• **WHAT THE EXERCISE ASKS**
The entries are to be reproduced word for word, with all images left out.

BEGIN DATA FOR THIS EXERCISE

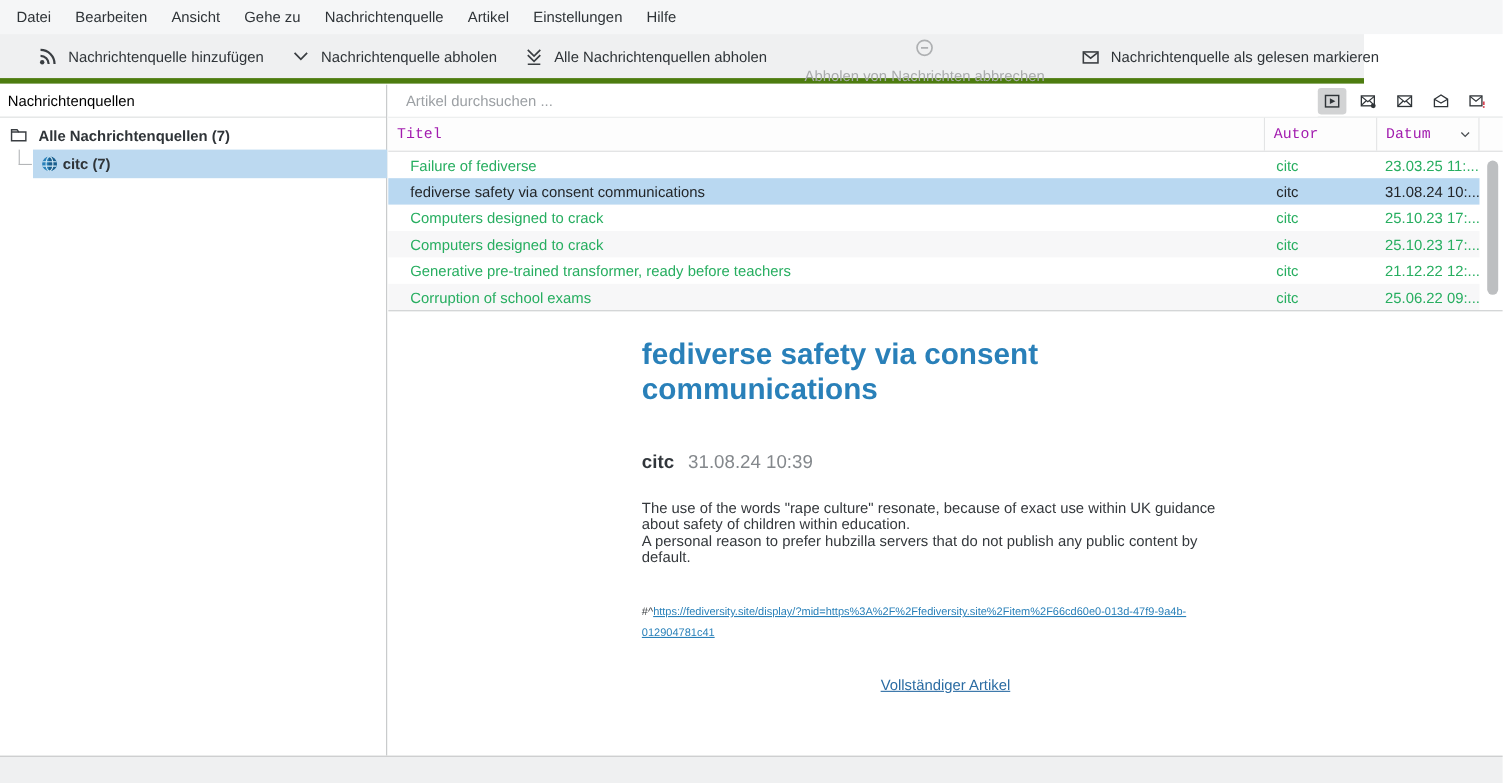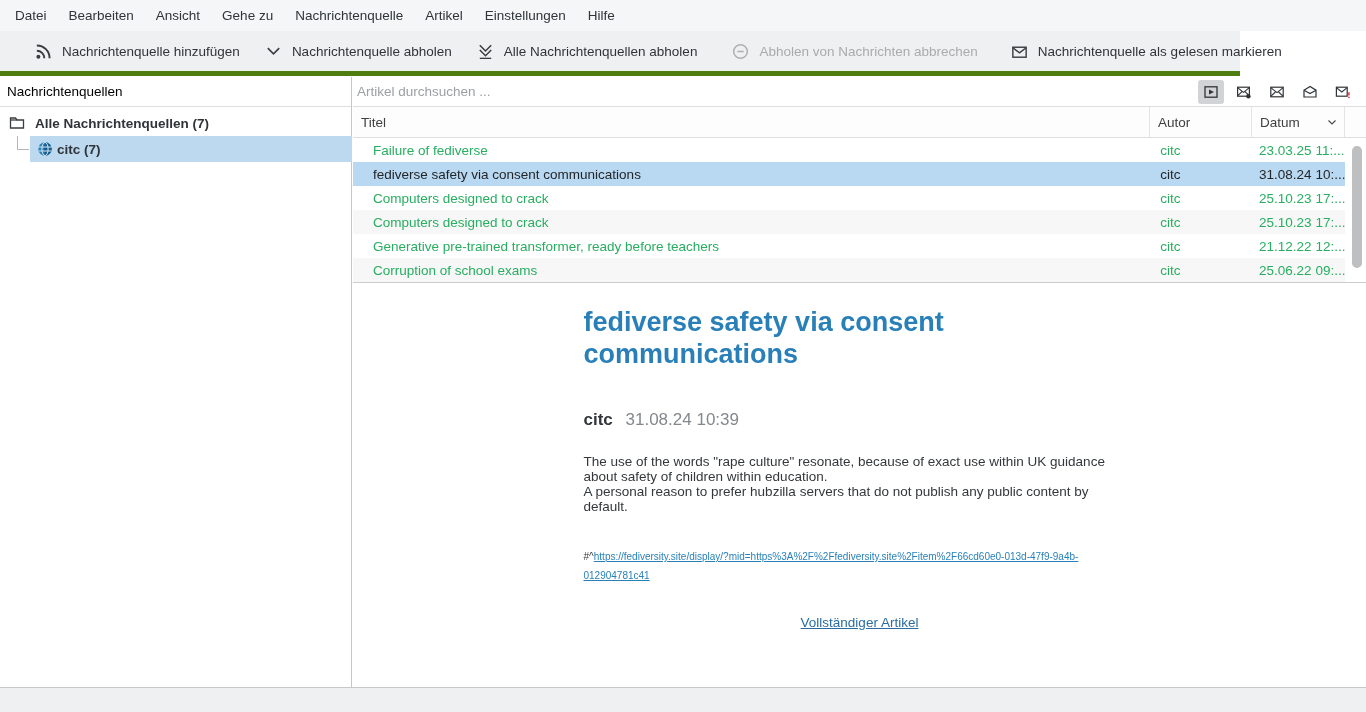"Abholen von Nachrichten abbrechen" .tbtn.disabled { flex-direction: none -> column }
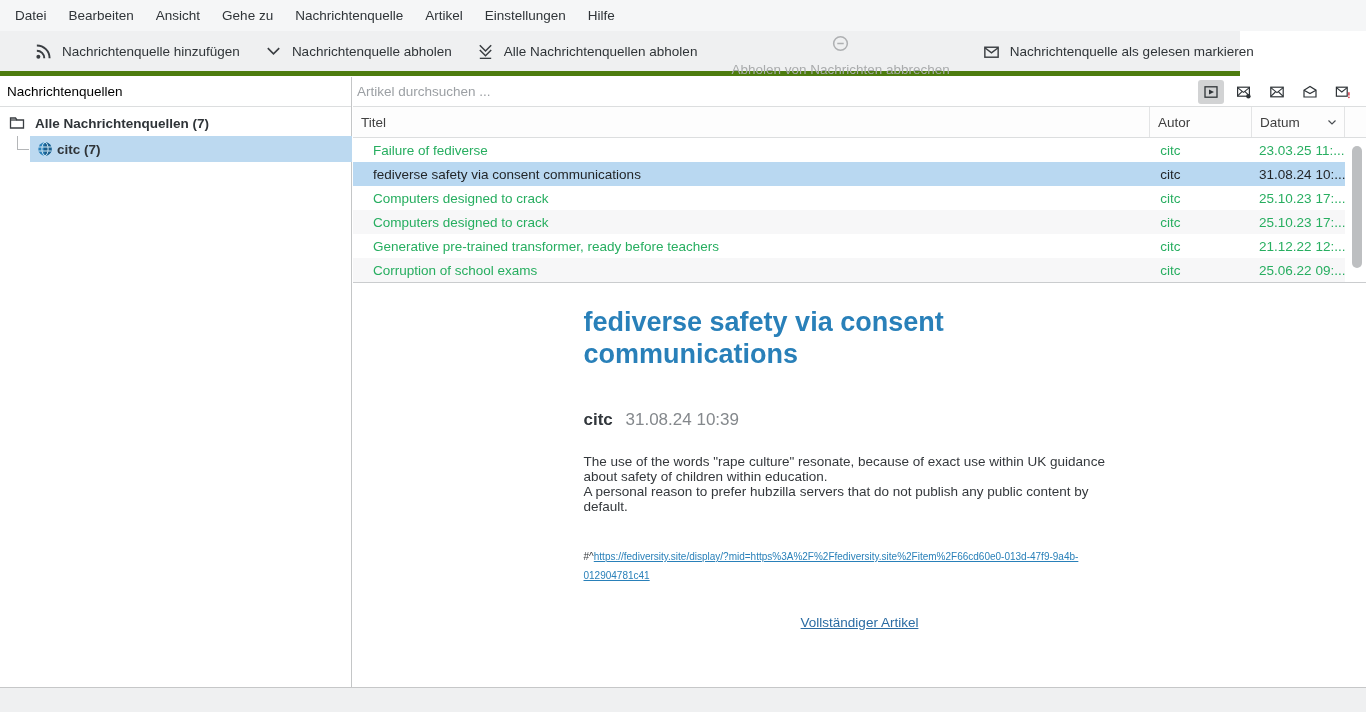"Artikel durchsuchen ..." .search-input { padding: 0 4px -> 0 16px }
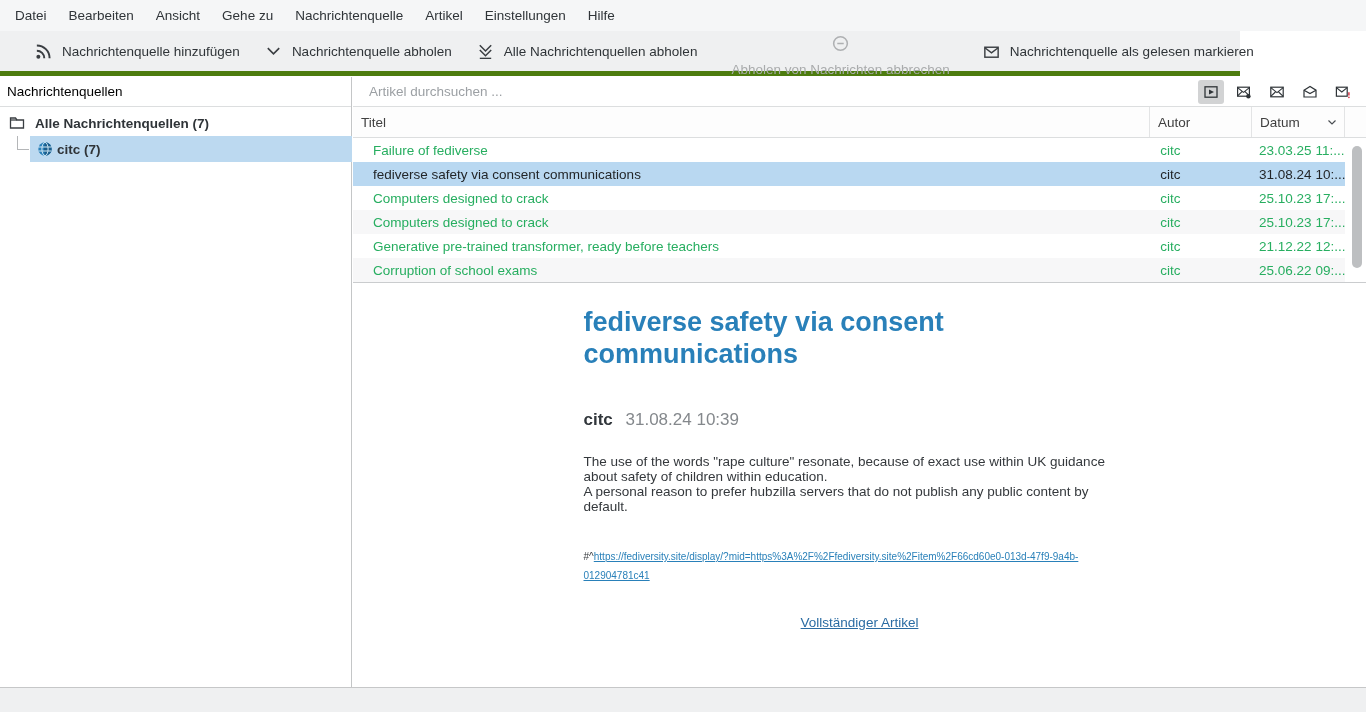"Titel" .listheader { color: #404040 -> #a21caf; font-family: none -> Liberation Mono, monospace }
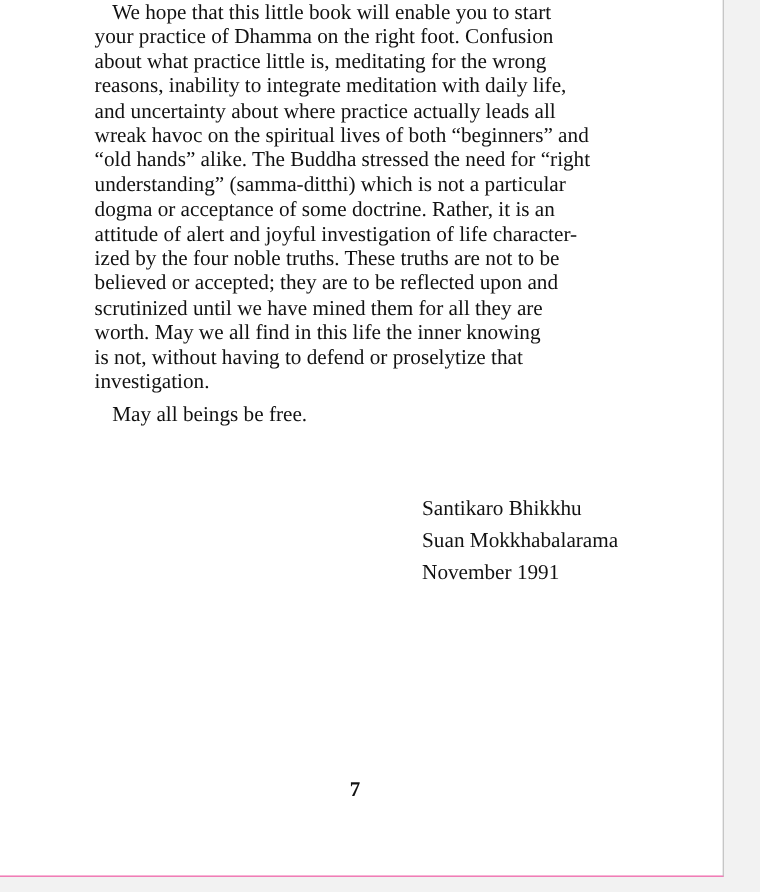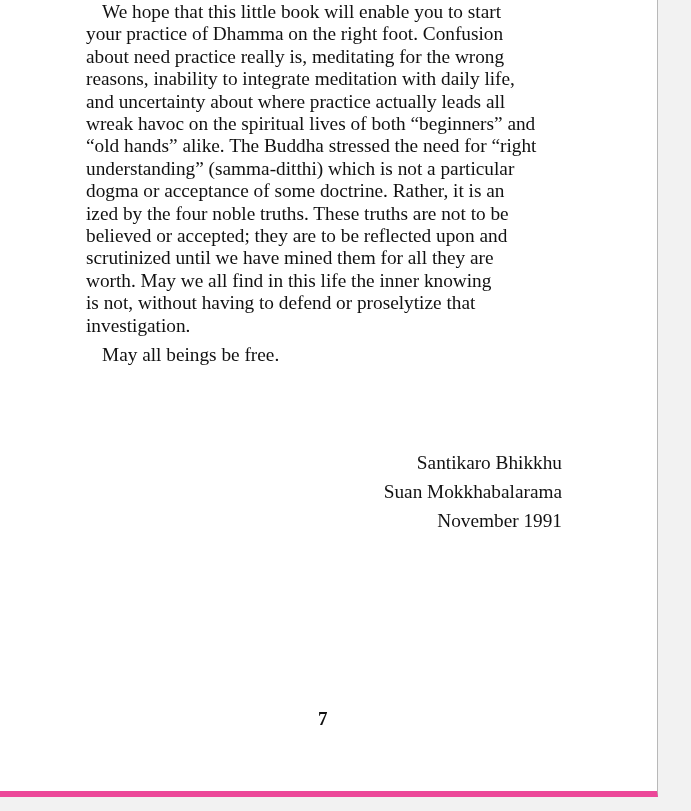"We hope that this little" .page { border-bottom: 6px solid #ec4899 -> 1px solid #ec4899 }
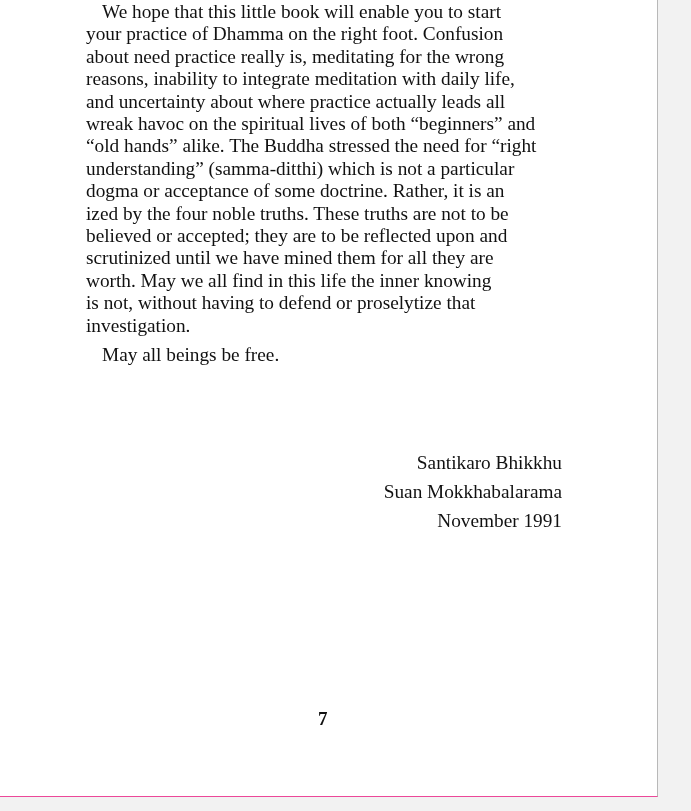"about need practice really is," span.line { text: need practice really -> what practice little }
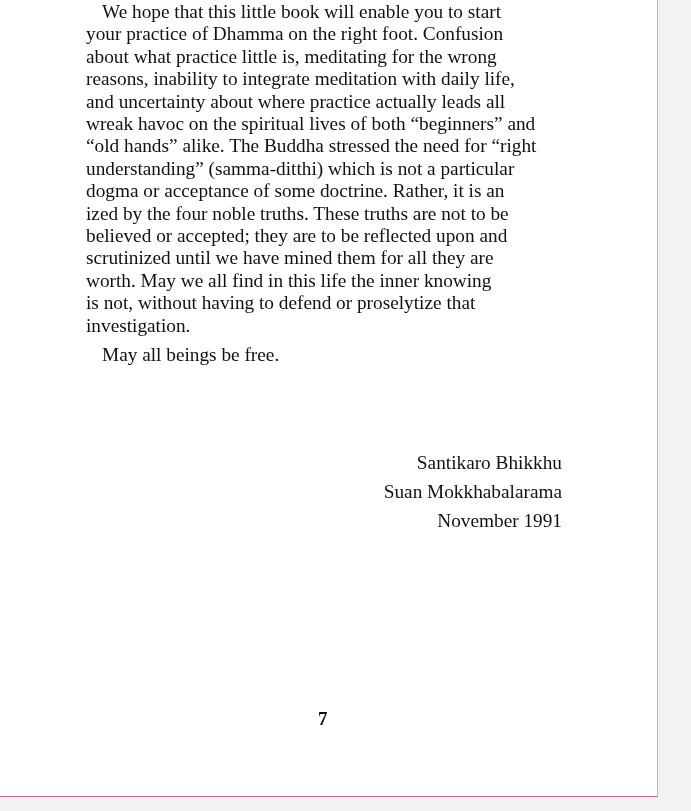"attitude of alert and joyful" span.line { html: none -> <span>attitude of alert and joyful investigation of life character-</span> }
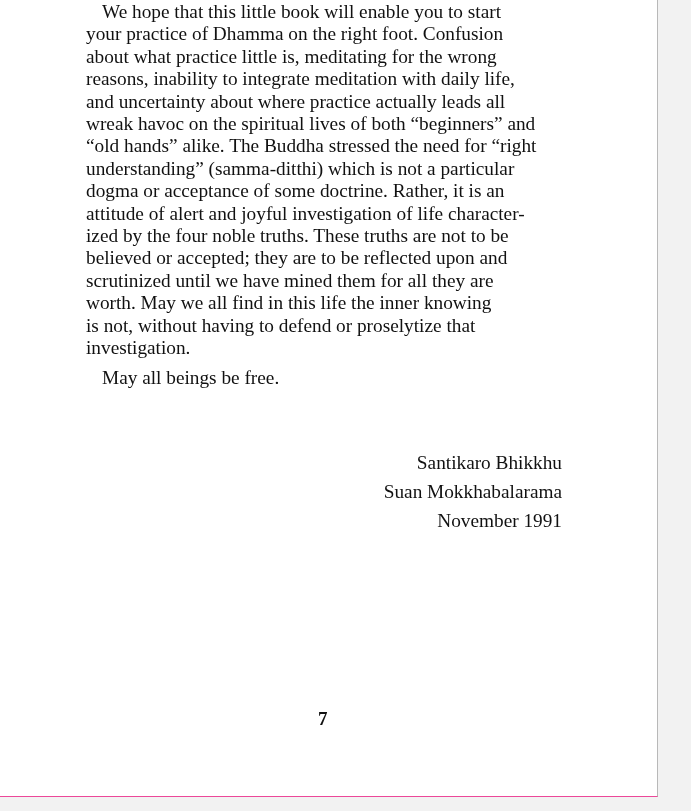"Santikaro Bhikkhu" .signature { text-align: right -> left }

END DATA FOR THIS EXERCISE

• **WRITTEN RESPONSE**
"Abholen von Nachrichten abbrechen" .tbtn.disabled { flex-direction: none -> column }
"Artikel durchsuchen ..." .search-input { padding: 0 4px -> 0 16px }
"Titel" .listheader { color: #404040 -> #a21caf; font-family: none -> Liberation Mono, monospace }
"We hope that this little" .page { border-bottom: 6px solid #ec4899 -> 1px solid #ec4899 }
"about need practice really is," span.line { text: need practice really -> what practice little }
"attitude of alert and joyful" span.line { html: none -> <span>attitude of alert and joyful investigation of life character-</span> }
"Santikaro Bhikkhu" .signature { text-align: right -> left }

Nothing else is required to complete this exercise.